Tell me about how HP deal registrations work



  • If I want to obtain 3 quotes for some HP kit, is it true that the first reseller could register the deal to obtain bigger discounts, and this would prevent the other two resellers from getting the same price? Is that how it works? It seems unfair from our point of view.

    Also, when are deals registered? Is it only for big projects? I'm after a new Proliant server with a budget of around $10k. I'm guessing that would be considered too small to do a deal registration?



  • @Carnival-Boy said:

    If I want to obtain 3 quotes for some HP kit, is it true that the first reseller could register the deal to obtain bigger discounts, and this would prevent the other two resellers from getting the same price? Is that how it works?

    Correct



  • @Carnival-Boy said:

    It seems unfair from our point of view.

    Why? HP and it's partners simply act as a single entity here. You point is that you cannot take the HP ecosystem and try to play them against each other to erode their value. HP works through their partners and to do so must protect them. HP and its partners are simply a single entity to you, not many.



  • @Carnival-Boy said:

    Also, when are deals registered?

    Depends on the partner. Immediately if they feel that you will try to deal shop, likely never if you have a good relationship and they trust you.



  • @Carnival-Boy said:

    I'm after a new Proliant server with a budget of around $10k. I'm guessing that would be considered too small to do a deal registration?

    Ah, HPE not HP. Same story, but not the same company. Likely they have the process automated - generating a quote generates registration. Probably no human is even involved. You are talking about their bread and butter. They would not skip this step very often because it is how they put food on the table.



  • And this process is not unique to HP, HPE or anyone. It is the industry standard for all enterprise vendors. Once you move from "store" to VAR / partner relationships, you can't lack deal registration or the vendor isn't really treating you as partners. Everyone does deal registration even things like wireless access points. It's the core of how VARs operate and has to be - the VAR business model cannot get involved in "price matching." You pick your VAR based on relationship and quality of service, not price. If the vendors let you pit the VARs against each other they will be force to start bidding, lowering prices and focusing on eroding the value add instead of providing the enterprise services that HPE needs them to provide. It's the only way that HPE or any vendor can protect its value to its customers.

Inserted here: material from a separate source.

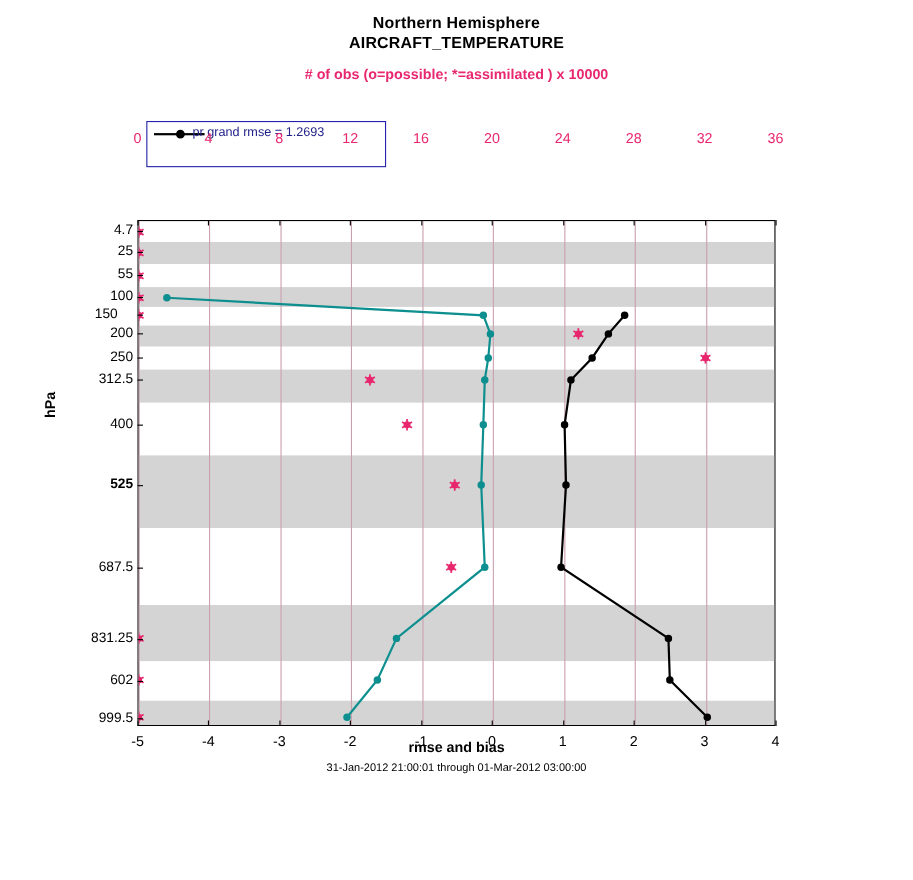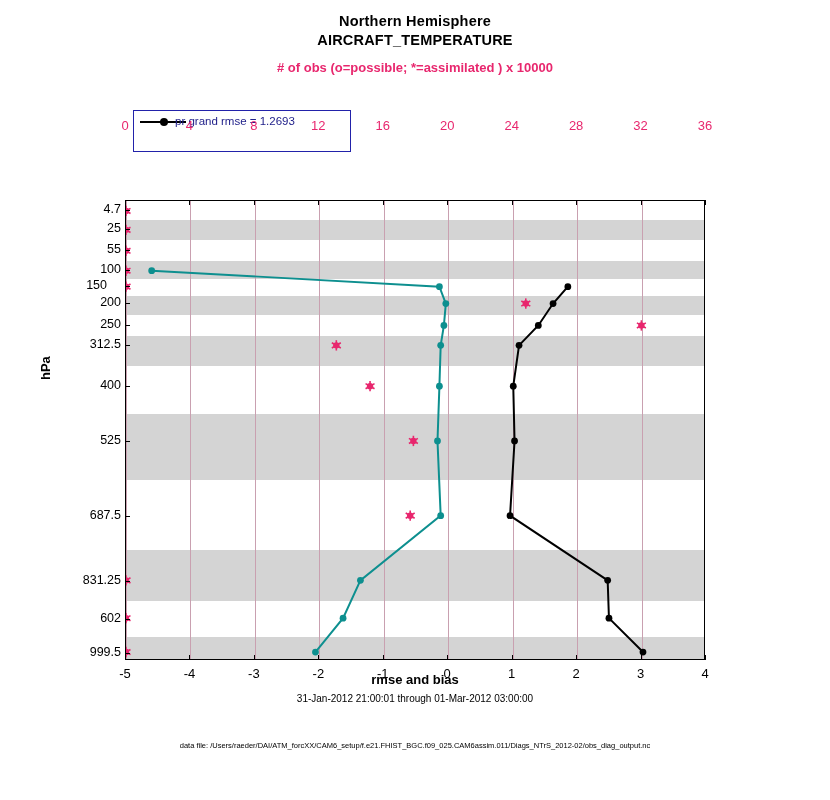"525" div.ytick-label { font-weight: none -> bold }
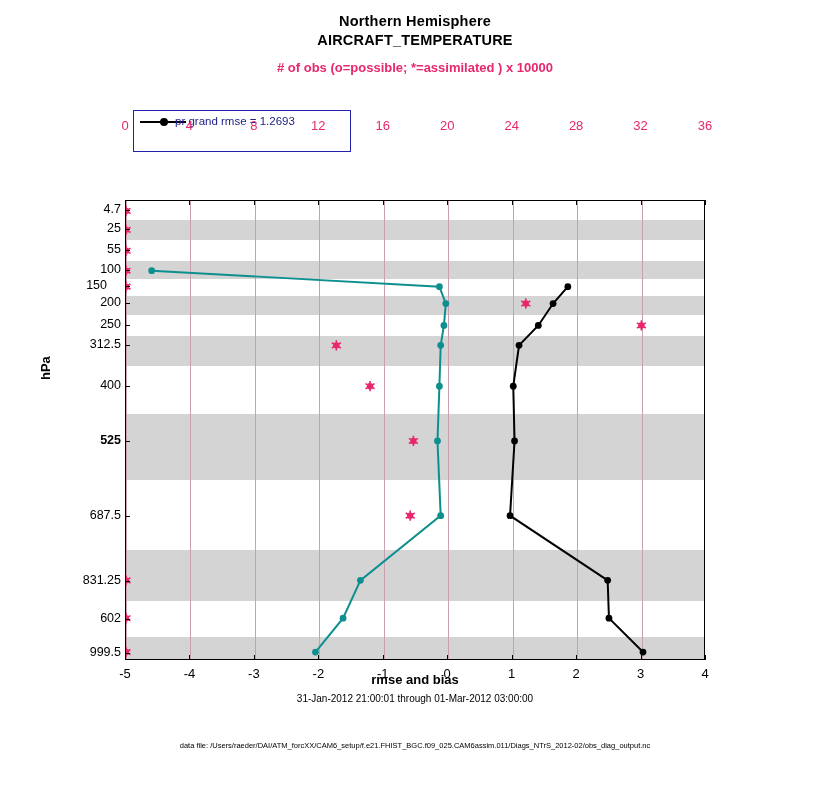"data file:" div.data-file { html: <div>data file: /Users/raeder/DAI/ATM_forcXX/CAM6_setup/f.e21.FHIST_BGC.f09_025.CAM6assim.011/Diags_NTrS_2012-02/obs_diag_output.nc</div> -> none }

    No different than the speak and stereo industry.



  • Something that isn't talked about often but is very important in the deal registration system is that it is a way for good vendors and good IT departments to collaborate and protect themselves against management that doesn't see IT value. It is very often that IT attempts to have good vendor and partner relationships but non-IT management sees IT as a commodity and attempts to force the "shop around" drive to the bottom system because they feel that a server is a server, and that support, service, advice and such have no value. IT doesn't want to do this but is often forced. Deal registration allows the IT department to chose what partner to work with while still providing legitimate quotes as non-IT management demands. This way the loyalty of the partnership can be maintained with minimal screwing to the two or three other partners who get asked to waste money providing quotes because they will see instantly that they are not the real vendor so they don't spend time on the quotes and just provide MSRP.

    It's a system that helps everyone on both sides of the fence to get better IT value while placating management problems.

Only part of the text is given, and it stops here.